I get the jitters on race days. I get fidgety. My pulse quickens. I break out in a nervous sweat. My mind jumps all over the course, from start to finish, where attacks happen, what corners are railed, where to mash on the pedals, and when and the sprint to the finish line unfolds.
I’m a wreck.
But the funny thing is, I get the jitters after the race is over, not before. Like, from the moment my head hits the pillow, and for the next three hours of tossing and turning -- every single detail of the race goes through my head. Over and over again.
Like I said, I'm good before the race starts. But many of you suffer from pre-race jitters that manifest into stomach issues. I've witnessed what you do to port-a-potties that were immaculate 90 minutes before the race gun. I don't have that problem. Heck, some of you were laughing at me when I rolled up to the starting line while stuffing French fries in my pie hole. Indeed, I've got an iron gut from the warm up to the finish.

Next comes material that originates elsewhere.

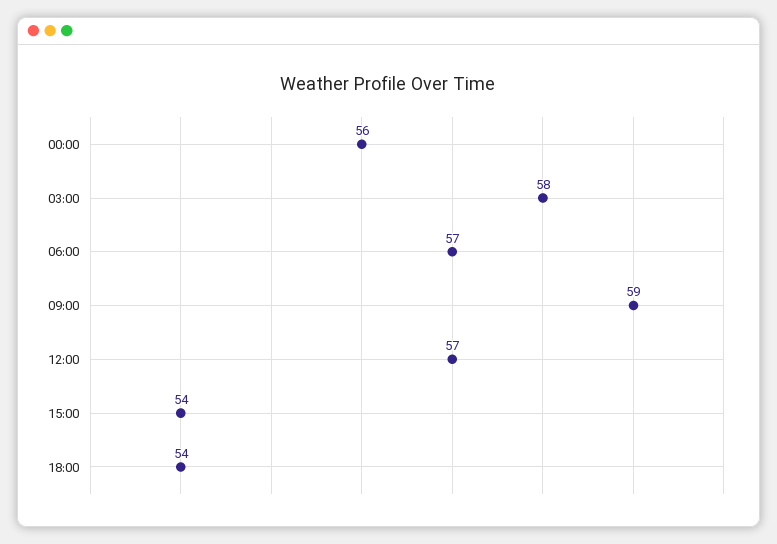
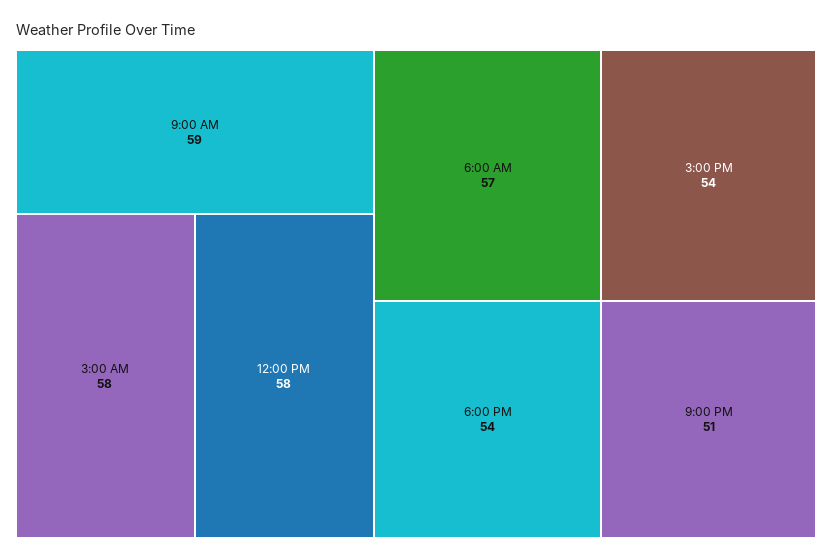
00:00: 56 -> none
12:00: 57 -> 58
9:00 PM: none -> 51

But post-race jitters are the problem for me. No, scratch that. Let’s call a spade a spade: it’s not just simple jitters; it's an adrenal gland kicking nightmare.
I don’t know about you, but when I’m trying to fall asleep, all I see is Lee Bumgarner repeatedly attacking and counter attacking the pack. It seems to take forever, but eventually, like the boogie man of your worst dreams, one of Bumgarner’s attacks finally breaks him free with a few chasers jumping in pursuit.
Now here’s the thing. Even in my sleepy, half-stupor consciousness, my brain makes the connection that though Bumgarner’s up the road, the race is on a short, closed-circuit course. Then somewhere from the crusty crags of my cerebellum I hear John Lefler’s omniscient voice: “if you’re lapped, you’ll be pulled from the race.”
A fresh shot of adrenalin kicks in. I begin mashing on the pedals furiously. Literally, this causes me to kick my wife underneath the sheets. Katherine yells aloud, waking us both up momentarily. I apologize; she lets out a heavy sigh, fluffs her pillow and rolls back over.
Moments later, she’s drifted back into sleep. Katherine's heavy breathing carries me once more to the race course, where my breathing is also laborious. I’m huffing and puffing, spinning like a fool in the chase group. I hear what sounds like a dog barking to my left. I look, and to my astonishment, my teammate is like the mythical guard dog from hell, Cerberus, with three three heads protruding from his MWCC jersey. They're stripping their teeth and frothing at the mouth. Sweat, spit and snot is flying everywhere. The first of three heads turns and looks me squarely in the eyes and growls, “CONTROL THE PACE!” Not to be outdone, head #2 turns toward me and barks, “COVER ALL ATTACKS!” Then the third one — the one with the nasty snaggletooth and the booming voice — snarls at me, “NEVER CHASE DOWN YOUR TEAMMATE!!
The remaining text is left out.